◆ What you have to do
The response should contain only those lines of the entries below that include the string "Open".

Dataset records:
================

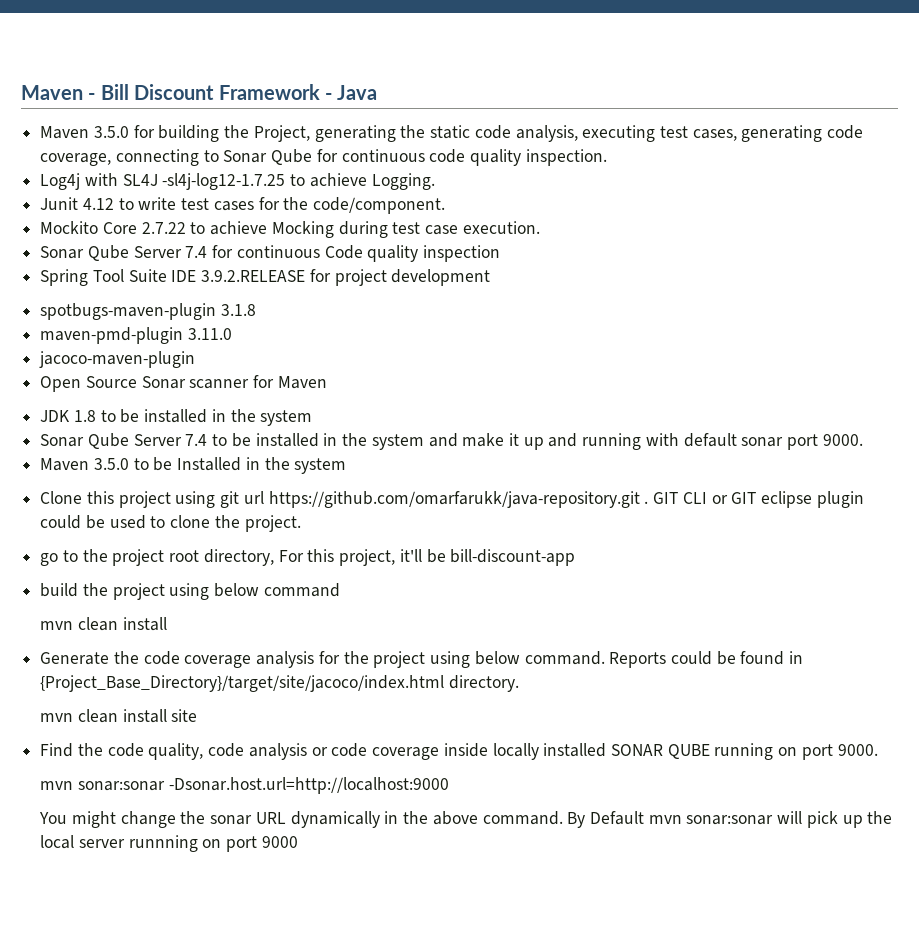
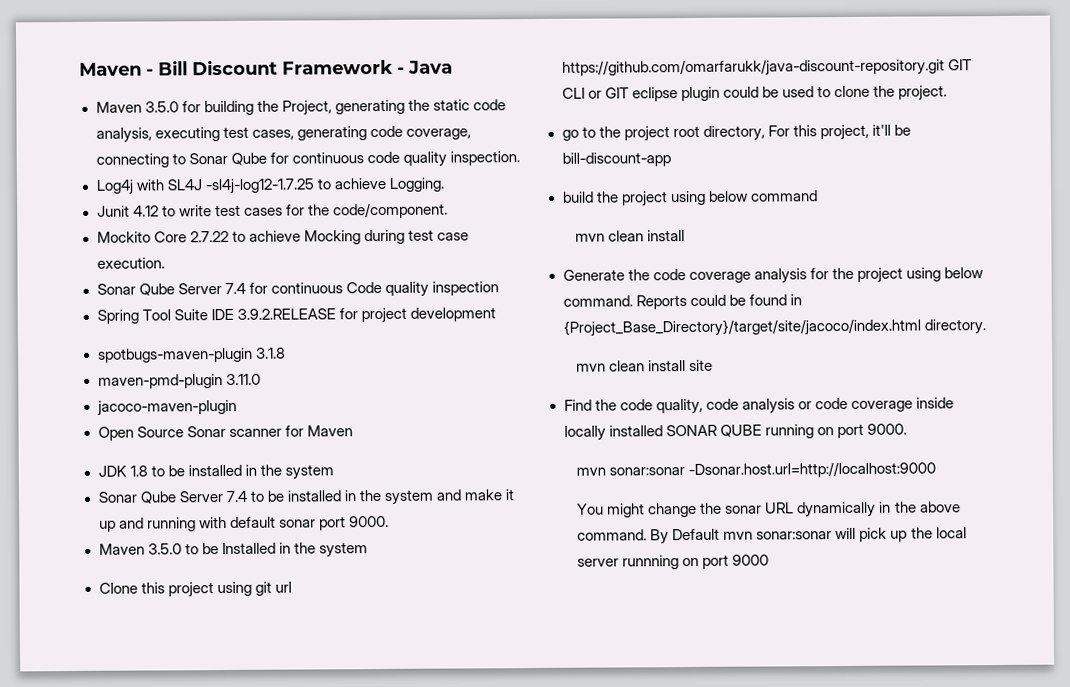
[268,491,649,508] https://github.com/omarfarukk/java-repository.git . -> [561,58,945,77] https://github.com/omarfarukk/java-discount-repository.git

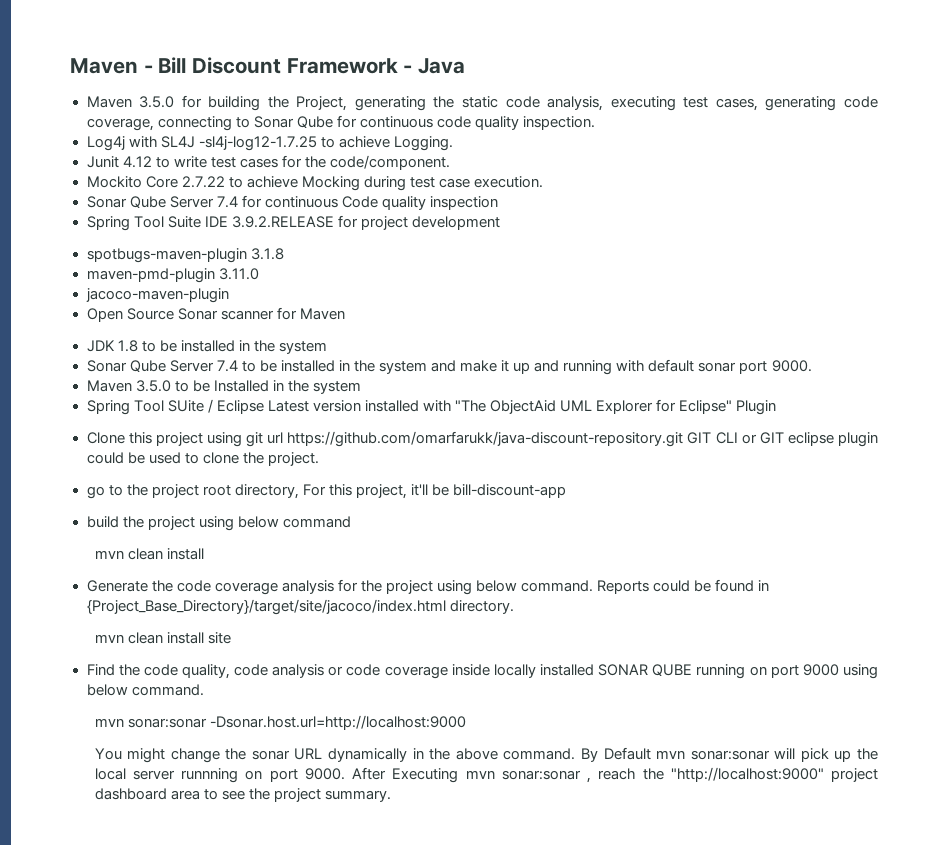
(368, 550) none -> [86,399,777,415] // Spring Tool SUite / Eclipse Latest version installed with "The ObjectAid UML Explorer for Eclipse" Plugin
[866,423,907,435] 9000. -> [802,664,879,679] [86,684,204,696] 9000 using below command.
[732,554,770,566] 9000 -> [304,767,878,783] [94,788,391,802] 9000. After Executing mvn sonar:sonar , reach the "http://localhost:9000" project dashboard area to see the project summary.

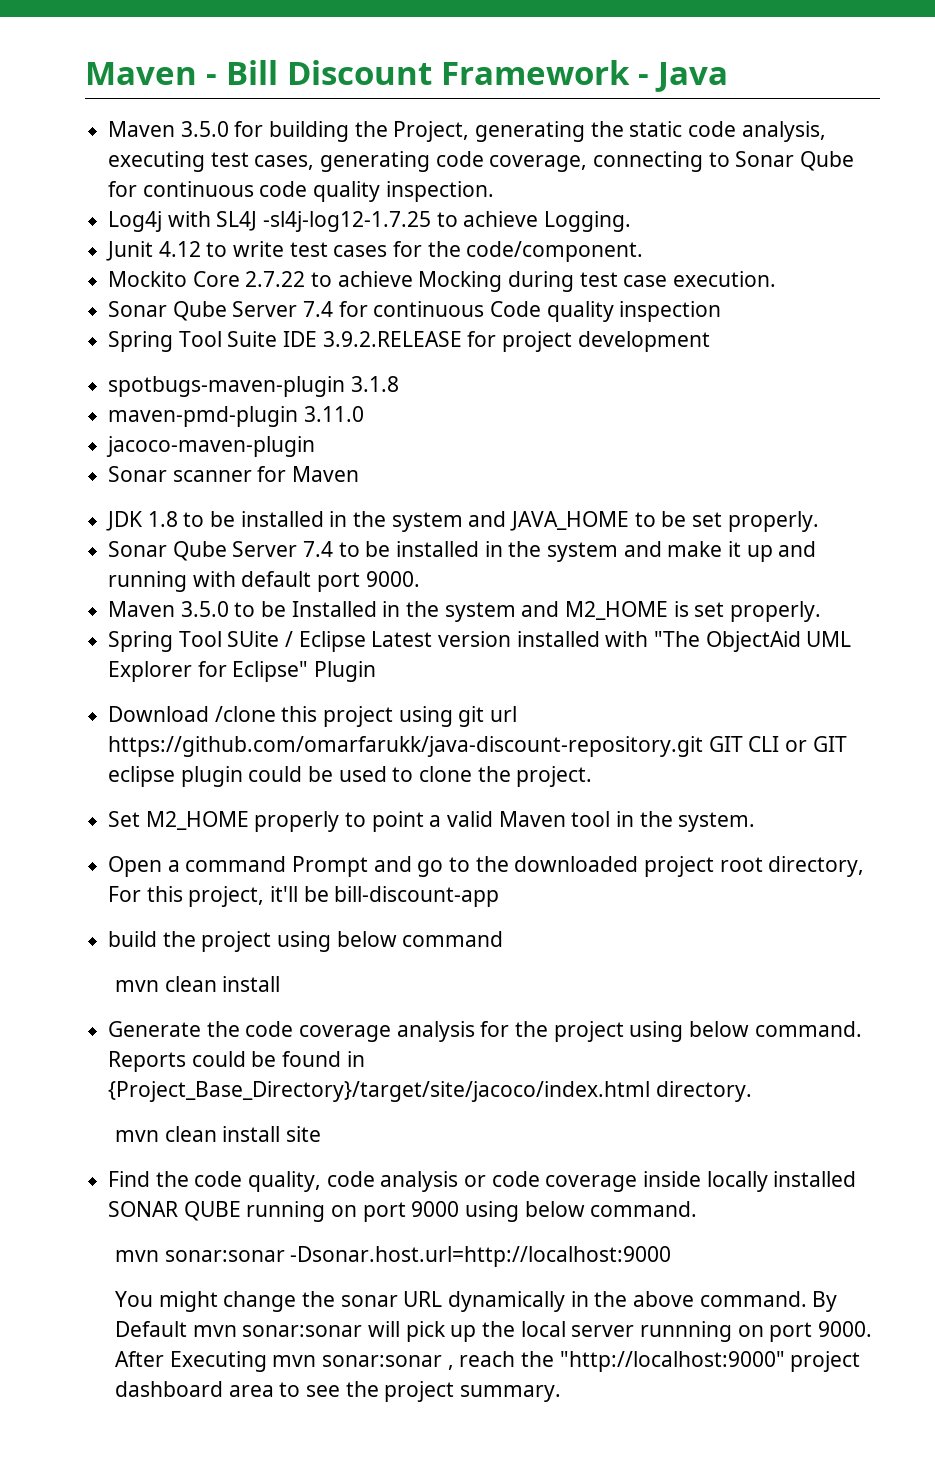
[86,308,174,322] Open Source -> (316, 446) none
(327, 347) none -> [468,511,819,532] and JAVA_HOME to be set properly.
[698,362,737,372] sonar -> (312, 579) none
(361, 387) none -> [521,601,822,622] and M2_HOME is set properly.
[86,432,125,444] Clone -> [108,706,276,722] Download /clone
(319, 459) none -> [108,811,756,832] [108,856,412,877] Set M2_HOME properly to point a valid Maven tool in the system. // Open a command Prompt and
(148, 490) none -> [514,856,639,872] downloaded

================

◆ Exercise answer
[86,308,174,322] Open Source -> (316, 446) none
(319, 459) none -> [108,811,756,832] [108,856,412,877] Set M2_HOME properly to point a valid Maven tool in the system. // Open a command Prompt and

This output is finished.